Pagoda Palace: Restaurant Owner Discovers Brick Fragments on Roof, Gets Angry
Restaurateur Dario Hadjian was less than thrilled with the notion of construction debris coming to a rest next to his outdoor cafe tables (the bricks purportedly tumbled within the construction zone, then rolled beneath a fence). So, this morning, when he found more bricks, he was even less than less-than-thrilled.
And he called the cops.
After finding "15 to 20" brick fragments on his roof this morning, Hadjian filed a police report. He then got his insurance agent involved. "Basically, this is giving them fair warning that if this happens again they will definitely be negligent because they have been warned," said Farmer's Insurance agent Thomas Madden, who drafted a polite but terse letter encouraging the segregation of brick fragments and restaurant property.

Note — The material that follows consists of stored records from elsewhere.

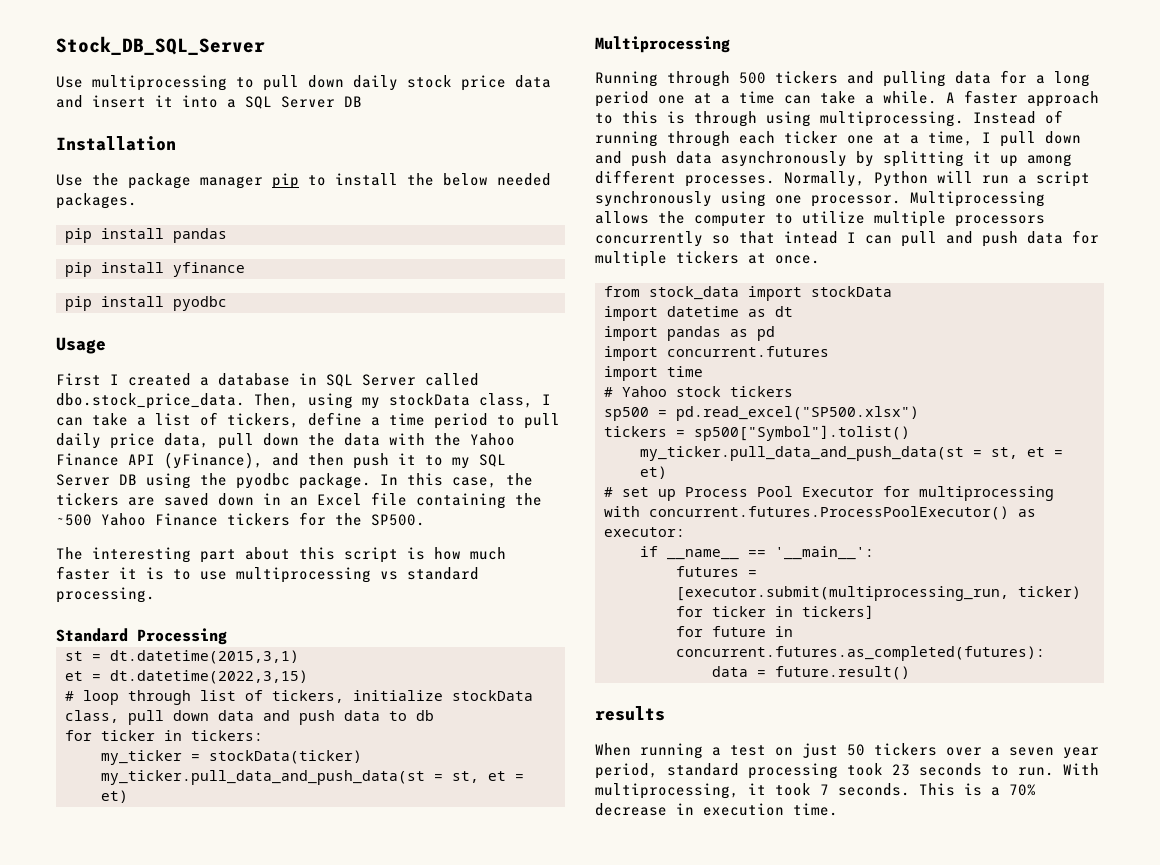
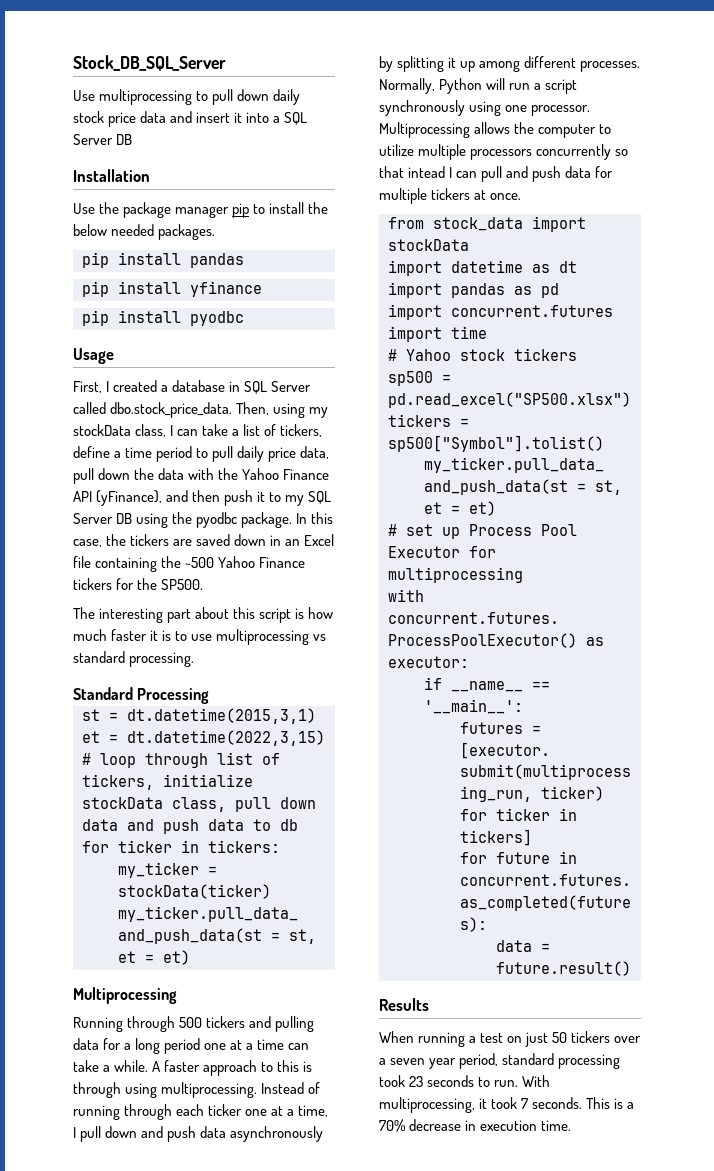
[56,373,101,386] First -> [73,381,102,393] First,
[595,706,665,721] results -> [379,998,429,1011] Results

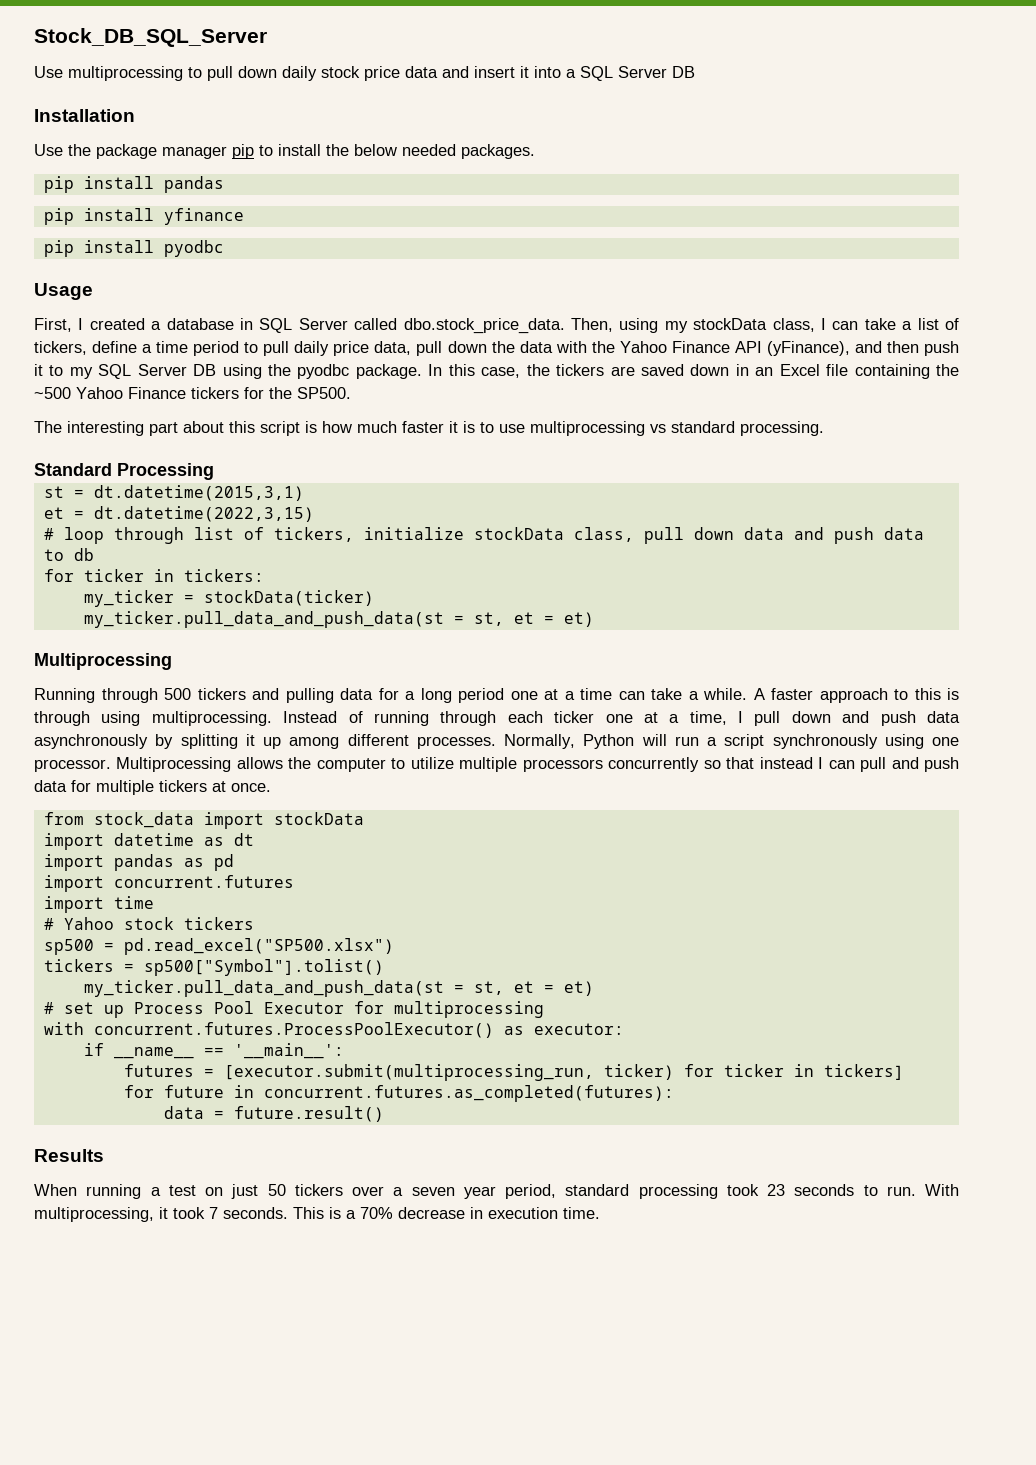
[408,166,446,178] intead -> [759,757,813,769] instead

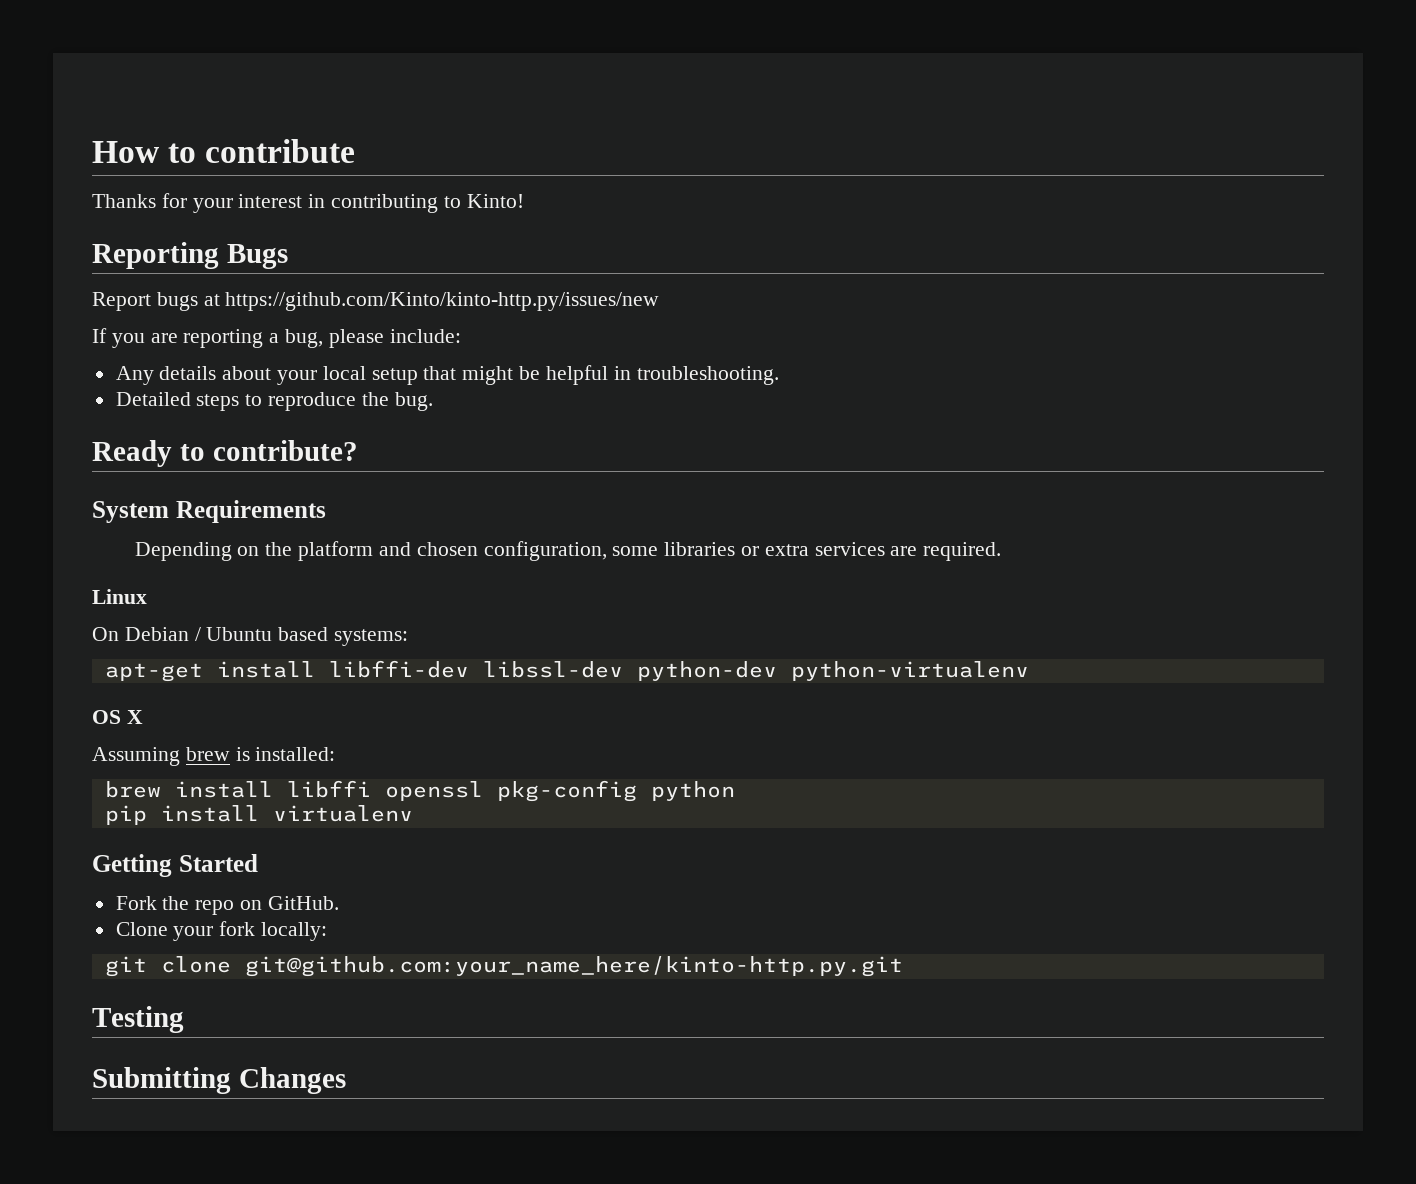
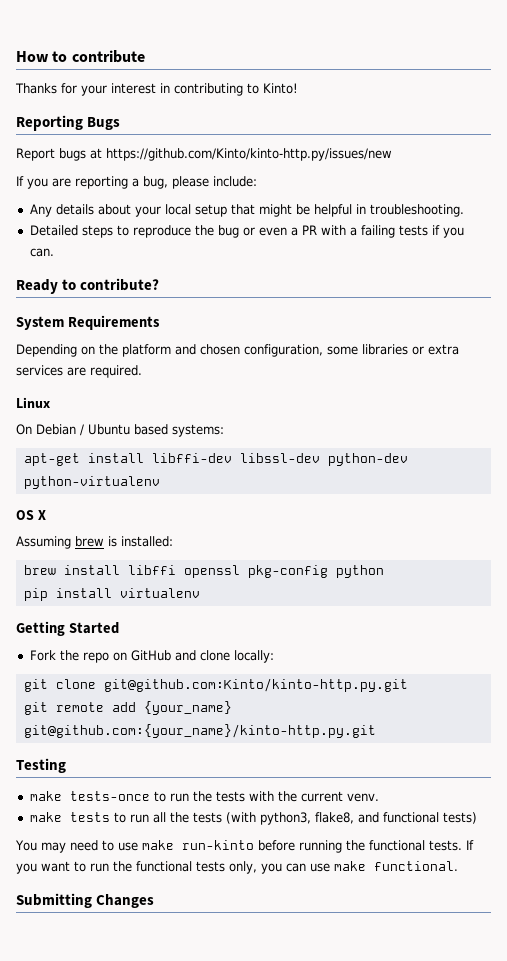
[394,392,433,411] bug. -> [217,225,464,238] [29,248,54,257] bug or even a PR with a failing tests if you can.
[267,896,339,910] [115,921,256,941] GitHub. // Clone your fork -> [130,650,230,661] GitHub and clone
[244,956,903,977] [92,1006,184,1033] git@github.com:your_name_here/kinto-http.py.git // Testing -> [103,678,408,692] [23,701,232,715] [23,724,376,738] [16,758,66,773] [29,791,379,802] [29,812,477,825] [15,840,474,853] [16,861,458,874] git@github.com:Kinto/kinto-http.py.git // git remote add {your_name} git@github.com:{your_name}/kinto-http.py.git // Testing // make tests-once to run the tests with the current venv. // make tests to run all the tests (with python3, flake8, and functional tests) // You may need to use make run-kinto before running the functional tests. If you want to run the functional tests only, you can use make functional.

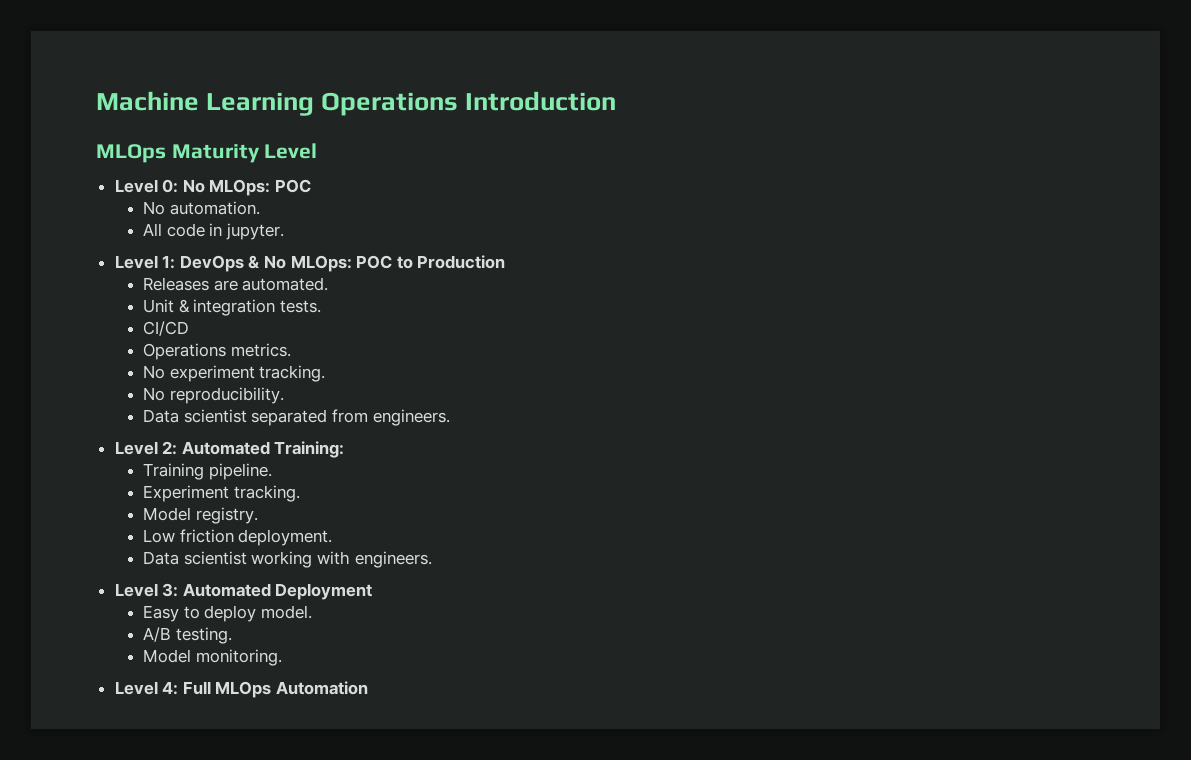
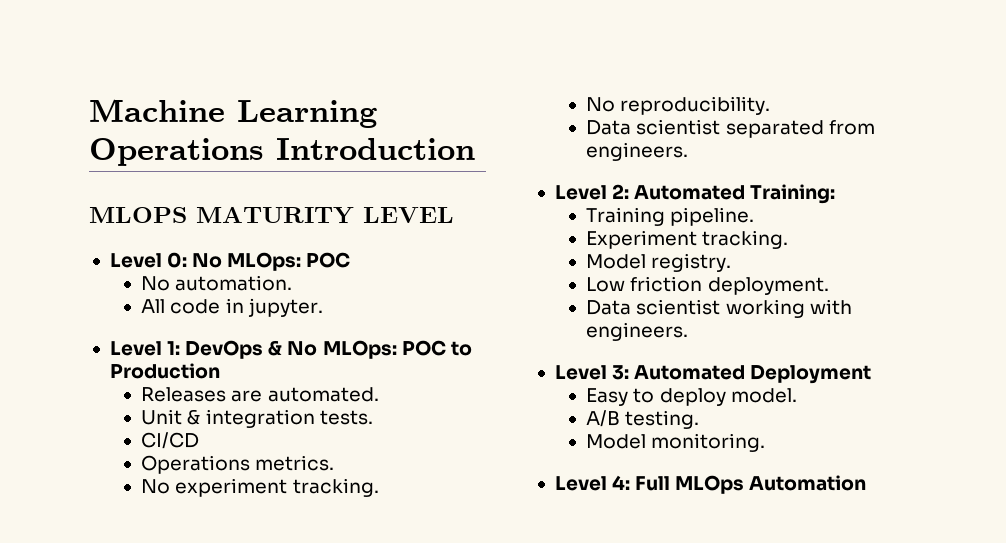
[96,143,318,163] MLOps Maturity Level -> [89,206,454,224] MLOPS MATURITY LEVEL

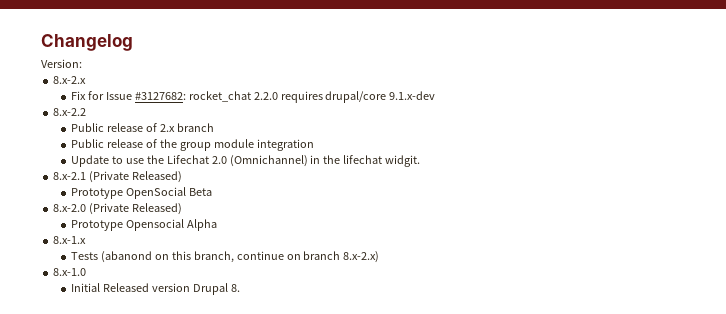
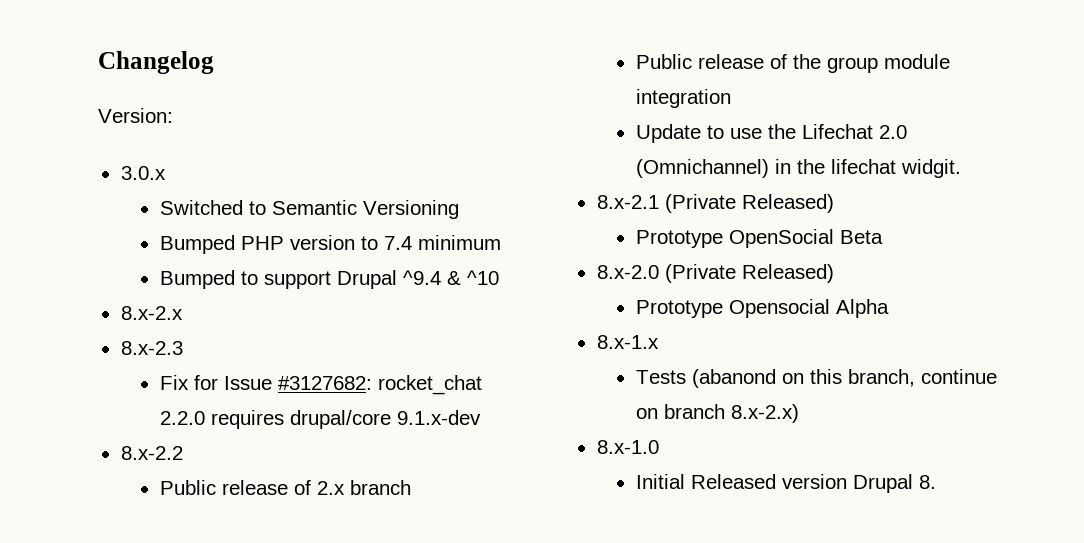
(82, 63) none -> [120,166,166,180] [159,200,459,219] [159,235,501,254] [159,270,499,289] // 3.0.x // Switched to Semantic Versioning // Bumped PHP version to 7.4 minimum // Bumped to support Drupal ^9.4 & ^10
(87, 80) none -> [120,341,183,355] // 8.x-2.3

The long-abandoned Pagoda Palace will serve as the extraction point for the boring machines digging the Central Subway. Muni spokesman Paul Rose countered that the brick fragments from the site on Hadjian's roof were very small.
Matt Huey, the contractor in charge of the Pagoda demolition, offered to clean off the restaurant's roof. Hadjian, however, declined this offer: "I didn't want them to remove the evidence."
Rose says scaffolding and netting will soon be erected, which should catch future bits of flying brick. A gigantic Zaxis 450 LC resembling an earth-mover mounted with a hawk's beak, is sitting in front of the site. By later this week or early next week, it could be in use, demolishing the century-old theater turned derelict eyesore.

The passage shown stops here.